第19話 分水嶺
翌日だ。
やるべき事は分かっている。
あとはやるだけだ。
昼間のうちに装備を確認する。
ナイフ、フックにピッキングツール。
ラーナに私もソウルギアを使いたい。そう提案したのだが、強く拒否された。「こんなことをするのは私一人でいいよ。」と言われた。
さて、標的はここの領主、ガルバ・リーエス。
その館にあるはずの宝物を頂く。
そして、もはやこっちがメインだが、この街、ウェルゼガイエンの所属するフォースタス帝国の犯罪に抵触している証拠を掴む。
館に正面から入る策はない。
つまり再び夜に忍び込むこととなる。
早速館に着いた。
随分とご立派な館である。
「今回の侵入方法は?」
今回も柵が張り巡らされていたし、流石に頑丈で曲げることは不可能そうだ。
「魔力型切断装置を使う。
そして、屋根裏を通る。」
「なんだそれは?」
「魔力を極薄く展開することによって、固いものでも力を入れずに切断できる。」
そんな便利なものを一体どこで手に入れるのだろう。
この仕事が終わったら聞いてみるのもいいだろう。
魔力型切断装置の先が青く光り、極薄の刃が展開される。
まるで柔らかいパンを切るように柵が切断された。
ラーナがフックをかけて屋上に侵入する。
私もそれに続く。
もうラーナに手を貸してもらう必要はなかった。
しかし屋根裏に続いていそうな場所は見当たらない。
「ないね。
それじゃ作戦変更だ。
ここの建物は3階。
3階の窓から侵入する。」
するとラーナはフックの端を自分の服に括り付けた。
そしてもう片方の端を私に差し出した。
「上から引っ張っといて。
窓を開ける。」
ラーナは逆さまの状態で3階の窓に接触する。
流石に鍵が閉まっていたようで、ピッキングツールを取り出しピッキングを始めた。
私はその間もフックの片方を持ち続けていた。
するとフックの重さが消える。
どうやら中に入ったようだ。
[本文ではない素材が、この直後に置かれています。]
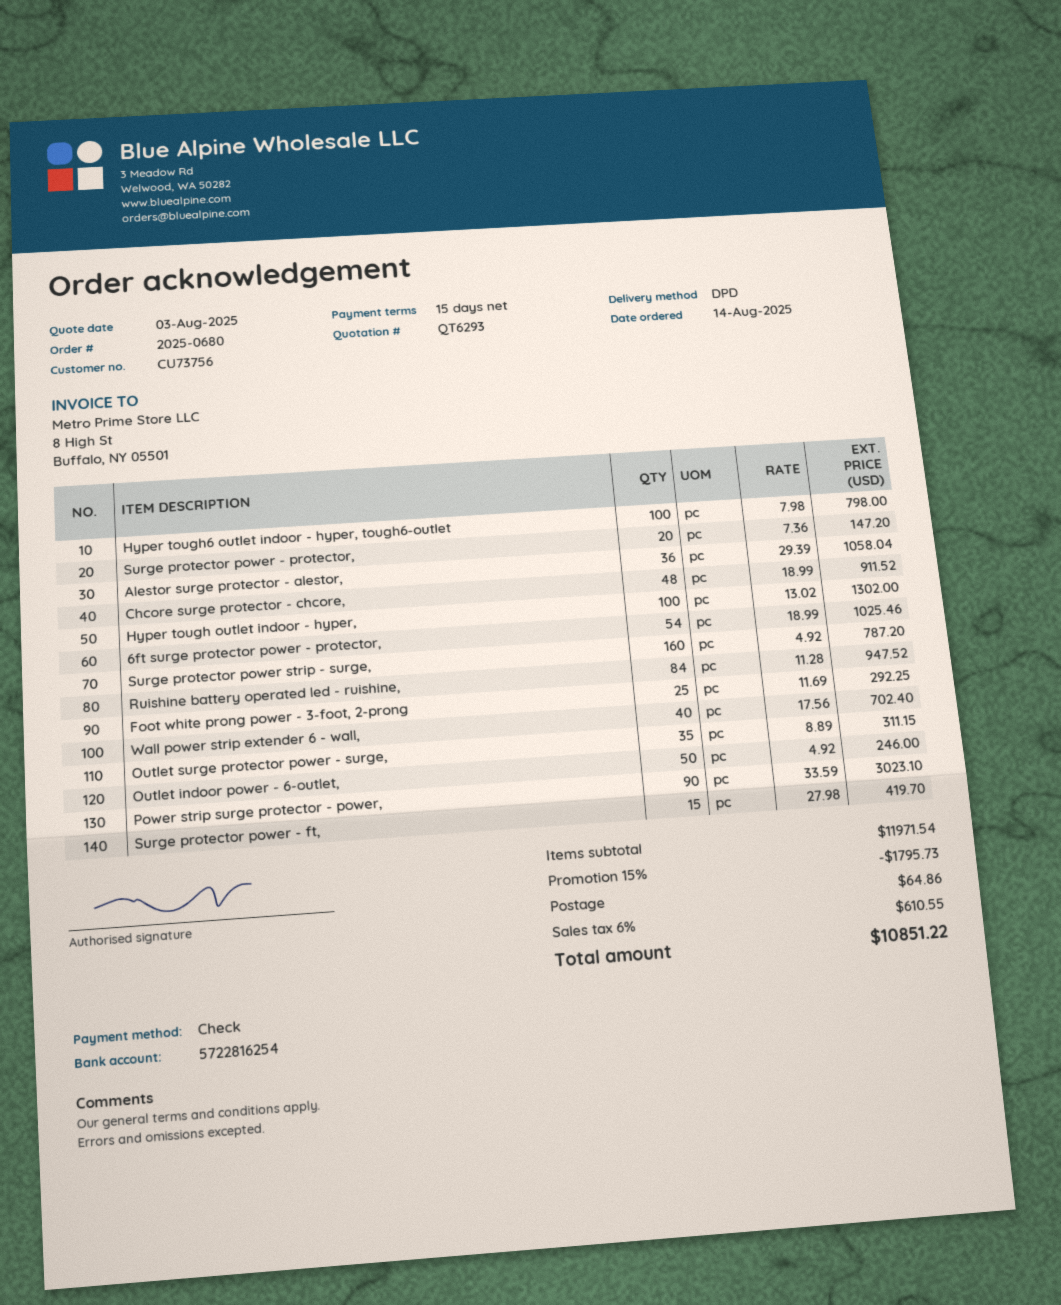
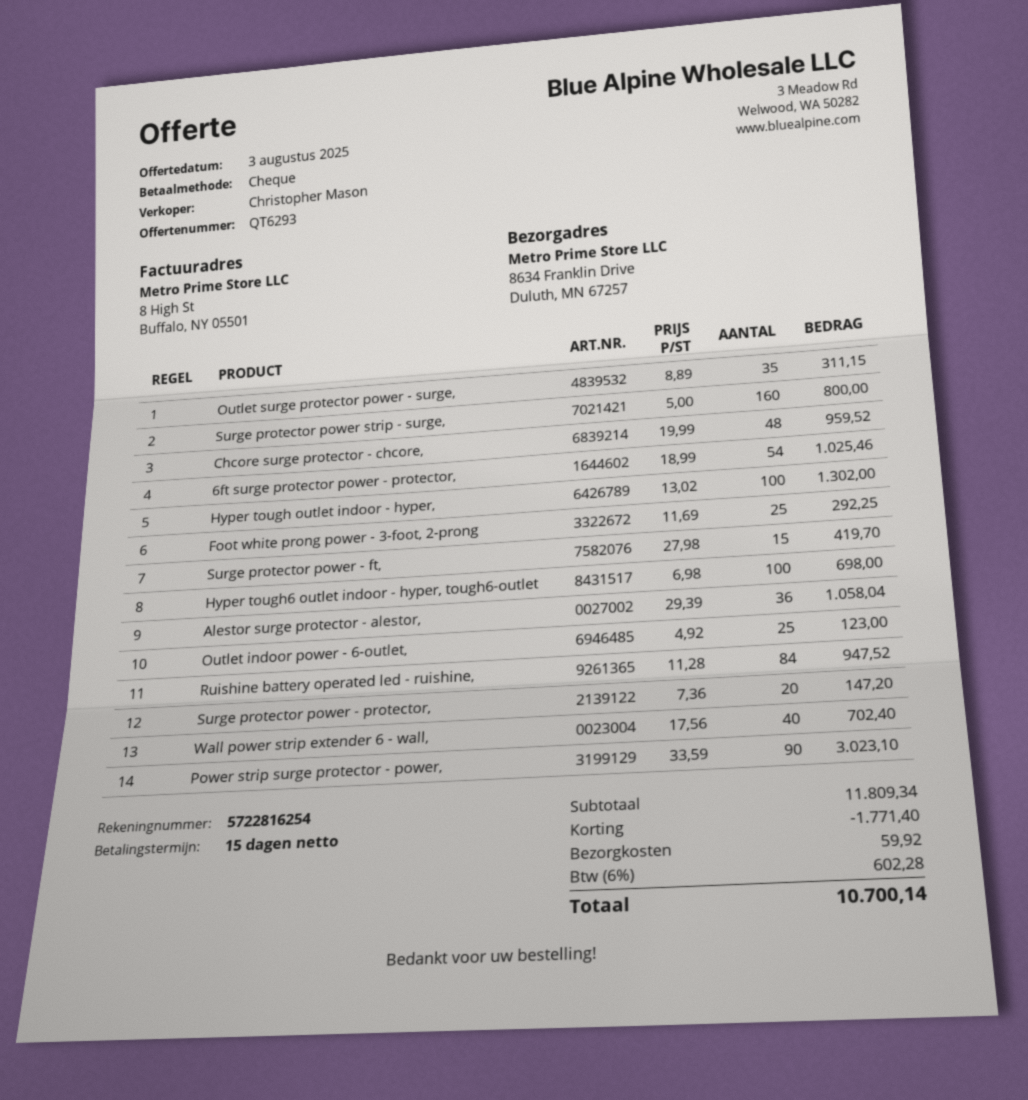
Hyper tough6 outlet indoor - hyper, tough6-outlet: 100 x 7.98 = 798.00 -> 100 x 6.98 = 698.00
Chcore surge protector - chcore,: 48 x 18.99 = 911.52 -> 48 x 19.99 = 959.52
Surge protector power strip - surge,: 160 x 4.92 = 787.20 -> 160 x 5.00 = 800.00
Outlet indoor power - 6-outlet,: 50 x 4.92 = 246.00 -> 25 x 4.92 = 123.00
subtotal: 11971.54 -> 11809.34
discount: 1795.73 -> 1771.40
shipping: 64.86 -> 59.92
tax: 6% = 610.55 -> 6% = 602.28
total: 10851.22 -> 10700.14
私もそれに続き3階の窓から侵入する。
長い廊下になっていた。
まず1番近くの部屋に入った。
ここは応接間か。
豪華なネックレスやペンダントが飾られている。
私たちはそれを根こそぎ皮袋に詰め、その部屋を後にした。
この階の他の部屋も探索したが、他は執事やメイドの部屋のようで、目ぼしいものは見つけられなかった。
なので私達は2階へと向かった。
一つだけ鍵の着いている部屋がある。
鍵は空いている。
中はどうやら領主の執務室のようだ。
となると、犯罪の証拠がある可能性も高い。
私達は片っ端から引き出しを開けた。
5つ目ぐらいだろうか。
日記帳を見つけた。
領主のものと見られる。
中を見てみると、
『今日も反抗的な家族を一掃した。
娘は泣き叫んでいたが、あれは傑作だった。』
だの、田舎の娘を騙して陵辱したなどの内容が悪気もなく綴られていた。
吐き気を催すほど醜悪な内容だった。
しかし。証拠には十分。
ラーナに合図を出し、我々は執務室を出て、3階へと向かった。